A few years ago, a colleague asked me what drove my work, what was my overall goal. Although I didn’t answer her well the moment she asked (I’m a writer, I like revision:), later I realized the answer was pretty simple. The mission of the Institute on Disability Culture (http://www.instituteondisabilityculture.org/), which Lil and I founded in the early 1990s, still fits all I want to do. It’s quite simple: “Promoting pride in the history, activities, and cultural identity of individuals with disabilities throughout the world.” This vision absolutely sustains me because it, after all these years, still describes what I want to do.
In addition, to writing, I’ve also been sustained by music, as I write, Johnny Crescendo (https://www.facebook.com/JohnnyCrescendo), is singing about dance and romance—fitting one of my favorite quotes: “If I can’t dance, I don’t want to be part of your revolution.” My friends, many of whom I’ve met in person, and many of whom I haven’t–thanks to the wonder of social media, not only sustain and encourage me, but give me hope because of all the amazing activities they are involved in and producing, including books, music, movies, dance, videos, performance, and innovative ways of approaching the world. People of all ages are doing all of these activities, but I am especially hopeful because of the plethora of younger folks who are challenging and protesting the currency of the times. As a grandfather, this gives me hope for the world our grandchildren will see.
What else sustains me? I guess it’s what always has: learning. For someone else, it will be different. But I love to learn, more than to teach. Yet, the two do go hand in hand and as I move forward in 2017, I plan to continue to do both—in ways that I hope will help to sustain not only myself, but others as well, because the most practical advice I can offer anyone is to live your own truth, to be willing to share it but also to be willing—maybe even eager—to embrace learning about someone else’s truth, because the best way to sustain each other is to support one another—and if someone else’s truth rubs us roughly or even more, causes us harm, we must demonstrate, through our truths, why that needs to change.
In the early 1990s I wrote the poem “Tell Your Story ” (http://www.instituteondisabilityculture.org/examples-of-our-disability-culture-3-of-steves-poems.html). Thanks to communication advances we are able to tell and learn about each other’s stories at a rate never before possible. That’s why I’m so excited about projects like the Disability Visibility Project (https://disabilityvisibilityproject.com/), and Krip Hop Nation (http://kriphopnation.com/) which both share stories, and encourage people all around the world to find and share the experiences of their lives.

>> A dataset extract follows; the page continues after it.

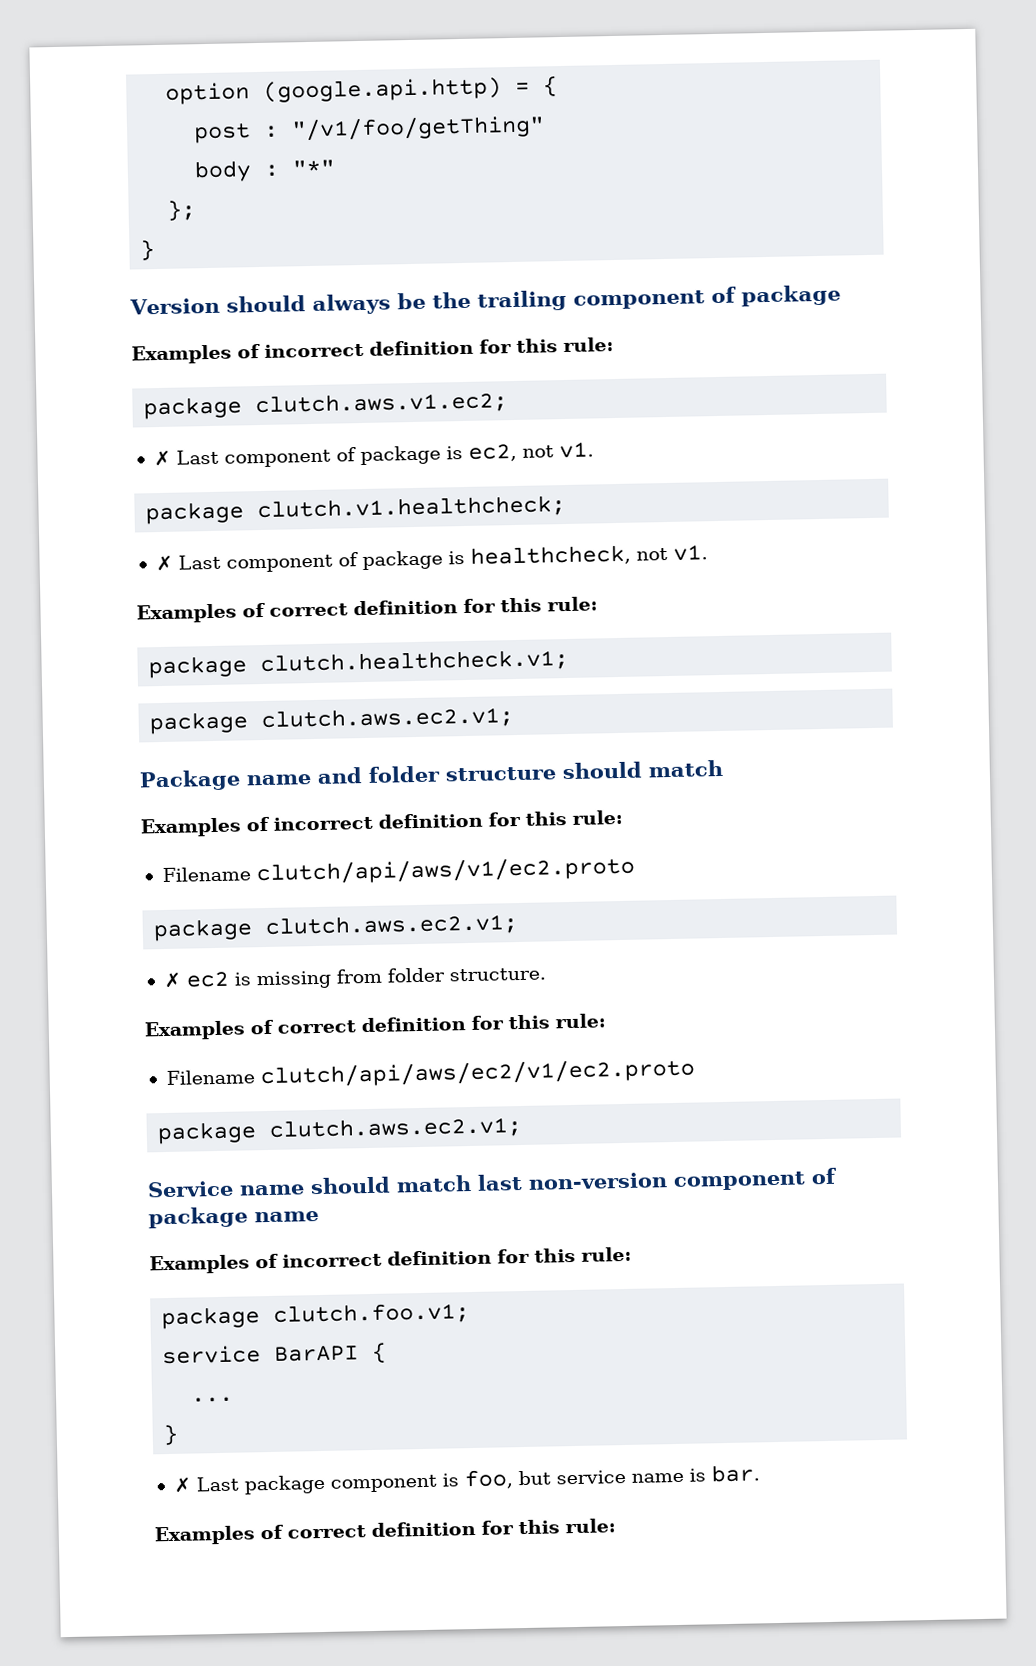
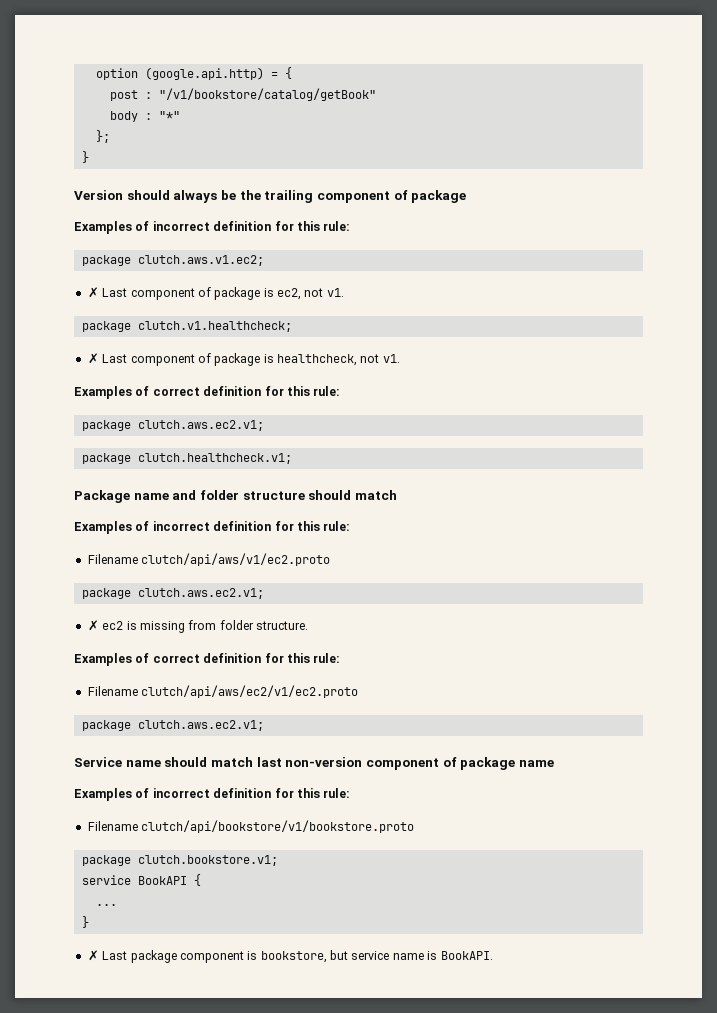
[291,115,546,142] "/v1/foo/getThing" -> [158,88,376,101] "/v1/bookstore/catalog/getBook"
[260,648,570,676] [149,706,515,735] clutch.healthcheck.v1; // package clutch.aws.ec2.v1; -> [137,420,264,431] [81,453,292,464] clutch.aws.ec2.v1; // package clutch.healthcheck.v1;
[161,1302,471,1330] [162,1345,360,1365] // package clutch.foo.v1; // service BarAPI -> [87,820,415,833] [81,855,278,866] [81,875,187,885] // Filename clutch/api/bookstore/v1/bookstore.proto // package clutch.bookstore.v1; // service BookAPI
[463,1469,513,1490] foo, -> [260,951,327,963] bookstore,
[710,1464,760,1483] [154,1518,616,1546] bar. // Examples of correct definition for this rule: -> [440,951,493,960] BookAPI.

As I wrote in “Tell Your Story:”
The lessons are in the telling
they provide a framework and a dwelling.
We all have so many stories to bear
Cry, laugh, sing, and despair;
how will our children learn and compare
if we’re too timid to dare
to raise the flare
share that we care.
Tell your story
Sing your tale
Tell our story
Shout our glory!
We may have to do this over and over and over again—as people have been doing not only for generations, but for thousands of millennia, reminding us that while this may be a chaotic, challenging, even life-threatening time, it is also, in the annals of time, brief.